(Stored data)
========================================
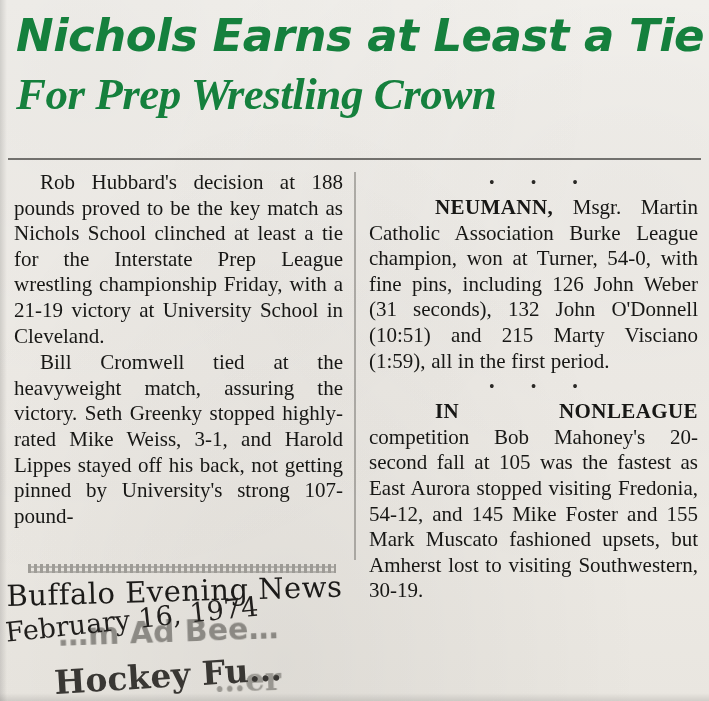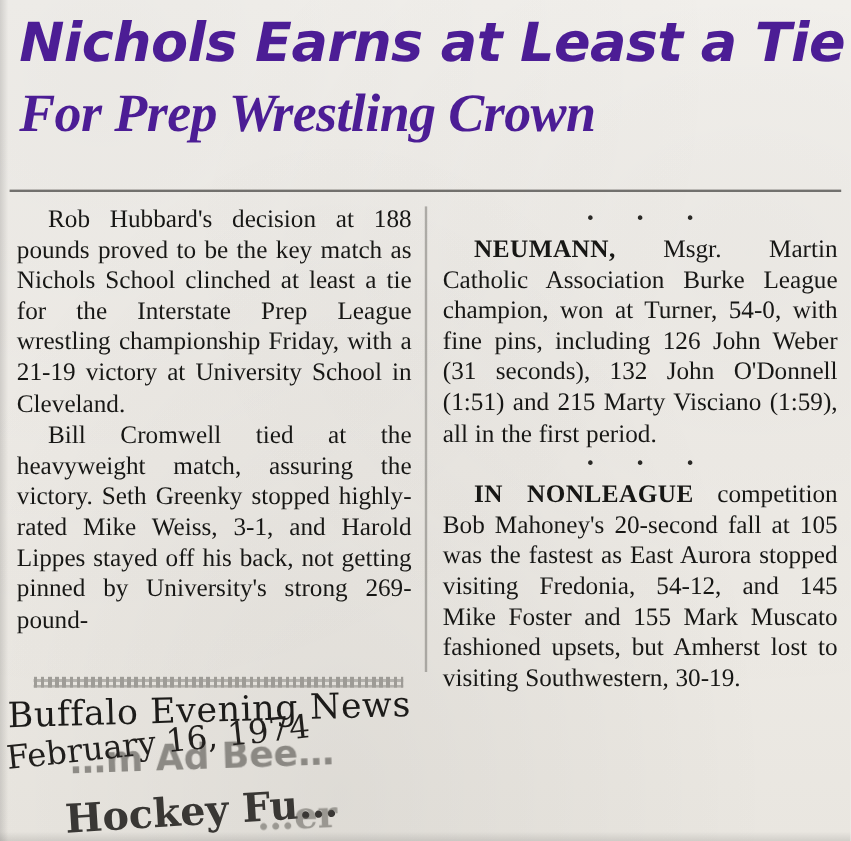--- a/index.html
+++ b/index.html
@@ -38,21 +38,21 @@
     top: 8px;
     width: 680px;
   }
   .headline-line {
     font-family: "DejaVu Sans", sans-serif;
     font-weight: 700;
     font-style: italic;
     font-size: 45px;
     line-height: 56px;
     letter-spacing: -0.5px;
-    color: #4c1d95;
+    color: #15803d;
     white-space: nowrap;
   }
   .headline-line.l2 {
     margin-top: 2px;
     font-family: Liberation Serif, serif;
   }
 
   .hr-top {
     position: absolute;
     left: 8px;
@@ -99,20 +99,21 @@
   }
   p.body.cont {
     text-indent: 0;
   }
   p.body + p.body {
     margin-top: 1px;
   }
   .lead {
     font-weight: 700;
     letter-spacing: 0.4px;
+    margin-left: 40px;
   }
 
   
   .dots {
     text-align: center;
     font-size: 16px;
     letter-spacing: 16px;
     color: #2a2926;
     margin: 4px 0 3px 0;
     padding-left: 16px;
@@ -227,28 +228,28 @@
   </div>
 
   <div class="hr-top"></div>
 
   <div class="col-rule"></div>
 
   <div class="columns">
 
     <div class="col left">
       <p class="body">Rob Hubbard's decision at 188 pounds proved to be the key match as Nichols School clinched at least a tie for the Interstate Prep League wrestling championship Friday, with a 21-19 victory at University School in Cleveland.</p>
-      <p class="body">Bill Cromwell tied at the heavyweight match, assuring the victory. Seth Greenky stopped highly-rated Mike Weiss, 3-1, and Harold Lippes stayed off his back, not getting pinned by University's strong 269-pound-</p>
+      <p class="body">Bill Cromwell tied at the heavyweight match, assuring the victory. Seth Greenky stopped highly-rated Mike Weiss, 3-1, and Harold Lippes stayed off his back, not getting pinned by University's strong 107-pound-</p>
     </div>
 
     <div class="col right">
 
       <div class="dots">•&nbsp;•&nbsp;•</div>
 
-      <p class="body"><span class="lead">NEUMANN,</span><span> Msgr. Martin Catholic Association Burke League champion, won at Turner, 54-0, with fine pins, including 126 John Weber (31 seconds), 132 John O'Donnell (1:51) and 215 Marty Visciano (1:59), all in the first period.</span></p>
+      <p class="body"><span class="lead">NEUMANN,</span><span> Msgr. Martin Catholic Association Burke League champion, won at Turner, 54-0, with fine pins, including 126 John Weber (31 seconds), 132 John O'Donnell (10:51) and 215 Marty Visciano (1:59), all in the first period.</span></p>
 
       <div class="dots">•&nbsp;•&nbsp;•</div>
 
       <p class="body"><span class="lead">IN NONLEAGUE</span><span> competition Bob Mahoney's 20-second fall at 105 was the fastest as East Aurora stopped visiting Fredonia, 54-12, and 145 Mike Foster and 155 Mark Muscato fashioned upsets, but Amherst lost to visiting Southwestern, 30-19.</span></p>
     </div>
 
   </div>
 
   <div class="bottom-block">
     <div class="ragged"></div>

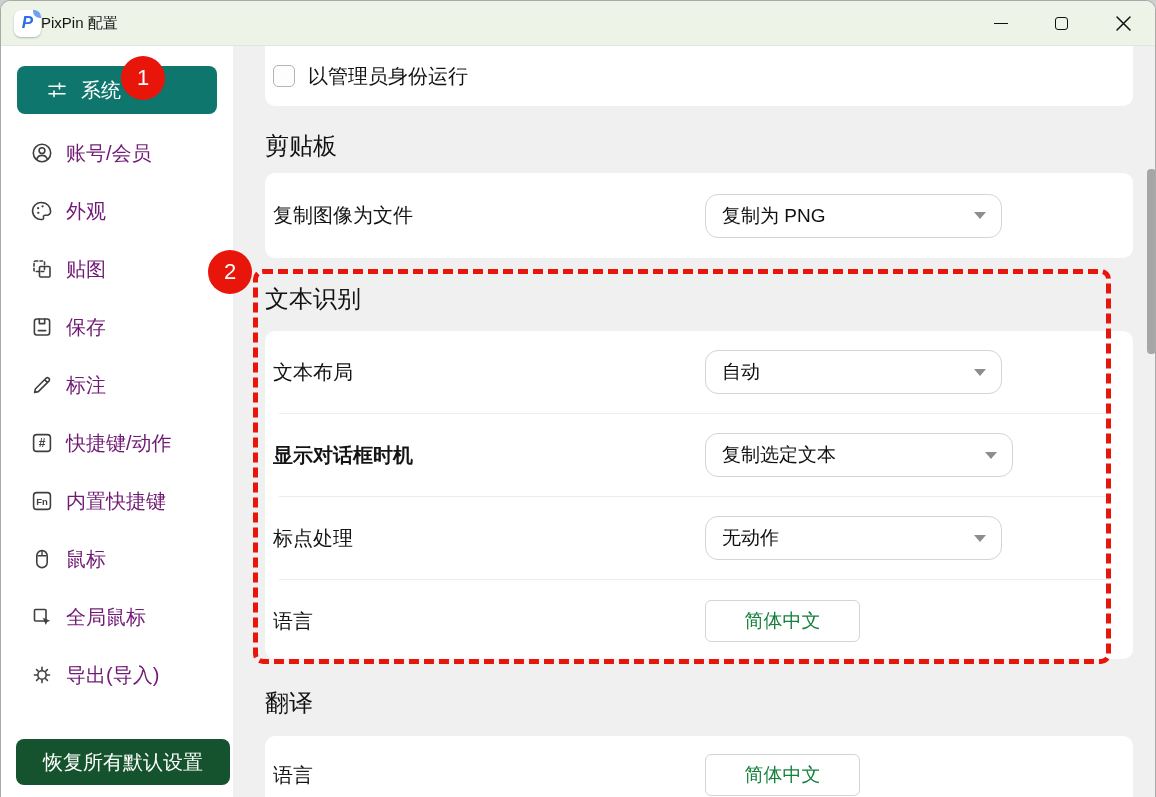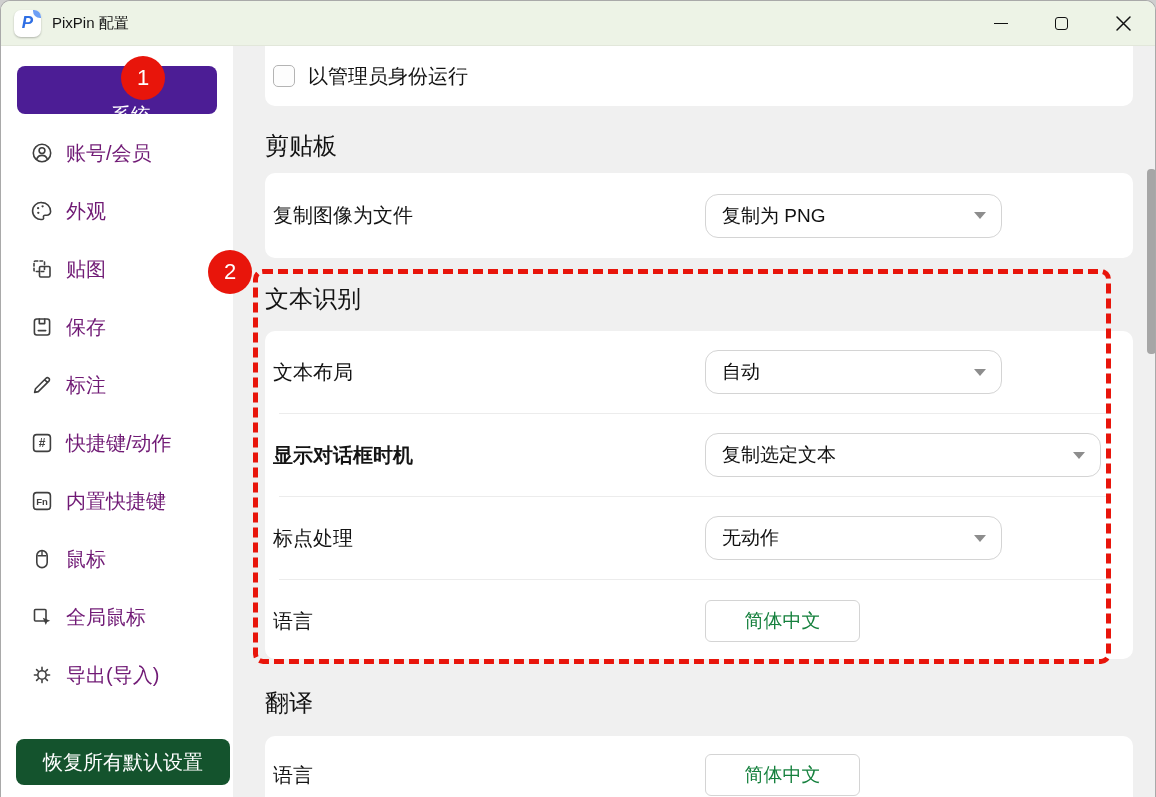--- a/index.html
+++ b/index.html
@@ -18,39 +18,39 @@
     border-bottom:1px solid #e2e7da;
   }
   .logo{
     width:27px; height:27px; background:#fff; border-radius:7px; position:relative;
     box-shadow:0 1px 2px rgba(0,0,0,.25); display:flex; align-items:center; justify-content:center;
     overflow:hidden;
   }
   .logo-fold{ position:absolute; top:-6px; right:-6px; width:14px; height:14px;
     background:#6d9ff5; border-radius:50%; }
   .logo-p{ position:relative; color:#2f6fe4; font-weight:bold; font-style:italic; font-size:17px; }
-  .wtitle{ margin-left:11px; font-size:15px; color:#141414; }
+  .wtitle{ font-size:15px; color:#141414; }
   .controls{ margin-left:auto; display:flex; height:100%; }
   .wbtn{ width:60px; height:100%; display:flex; align-items:center; justify-content:center; cursor:pointer; }
   .wbtn.close{ width:64px; }
   .glyph-min{ width:14px; height:0; border-top:1.6px solid #111; }
   .glyph-max{ width:13px; height:13px; border:1.5px solid #111; border-radius:3px; }
 
   
   .body-wrap{ position:absolute; left:0; top:45px; width:1156px; height:752px; display:flex; }
   .sidebar{ position:relative; width:232px; height:100%; background:#ffffff; flex:none; }
   .nav{ position:absolute; left:0; top:20px; width:100%; }
   .nav-item{
     height:58px; display:flex; align-items:center; padding-left:29px; gap:12px;
     font-size:20px; color:#701a75; cursor:pointer; white-space:nowrap;
   }
   .nav-item .nicon{ width:24px; height:24px; flex:none; display:flex; align-items:center; justify-content:center; }
   .nav-item.selected{
     height:48px; margin:0 16px 10px 16px; padding-left:28px; border-radius:8px;
-    background:#4c1d95; color:#fff;flex-direction:column;
+    background:#0f766e; color:#fff;
   }
   .restore-btn{
     position:absolute; left:15px; bottom:13px; width:214px; height:46px;
     background:#14532d; border:none; border-radius:8px; color:#fff; font-size:20px;
     font-family:inherit; cursor:pointer;
   }
 
   
   .content{ position:relative; flex:1; height:100%; background:#f0f0f0; overflow:hidden; }
   .card{ position:absolute; left:32px; width:868px; background:#fff; border-radius:10px; }
@@ -76,21 +76,21 @@
   .checkbox{
     width:22px; height:22px; border:1.5px solid #b4b4b4; border-radius:5px; background:#fdfdfd;
     margin-right:13px; flex:none; cursor:pointer;
   }
 
   .dropdown{
     position:absolute; left:440px; width:297px; height:44px; background:#fff;
     border:1px solid #d4d4d4; border-radius:13px; display:flex; align-items:center;
     padding:0 16px; font-size:19px; color:#111; cursor:pointer;
   }
-  .dropdown.wide{ width:396px;align-items:center; }
+  .dropdown.wide{ width:308px;align-items:center; }
   .dd-arrow{
     position:absolute; right:15px; width:0; height:0;
     border-left:6px solid transparent; border-right:6px solid transparent;
     border-top:7px solid #8d8d8d;
   }
   .mini-btn{
     position:absolute; left:440px; width:155px; height:42px; background:#fff;
     border:1px solid #d4d4d4; border-radius:6px; display:flex; align-items:center; justify-content:center;
     font-size:19px; color:#15803d; cursor:pointer;
   }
========================================
(What you should do) Using the entries above, repeat only the lines from the one containing "width:22px; height:22px; border:1.5px" through the one containing "border:1px solid #d4d4d4; border-radius:13px;", end lines included.

(Exercise response)
     width:22px; height:22px; border:1.5px solid #b4b4b4; border-radius:5px; background:#fdfdfd;
     margin-right:13px; flex:none; cursor:pointer;
   }
 
   .dropdown{
     position:absolute; left:440px; width:297px; height:44px; background:#fff;
     border:1px solid #d4d4d4; border-radius:13px; display:flex; align-items:center;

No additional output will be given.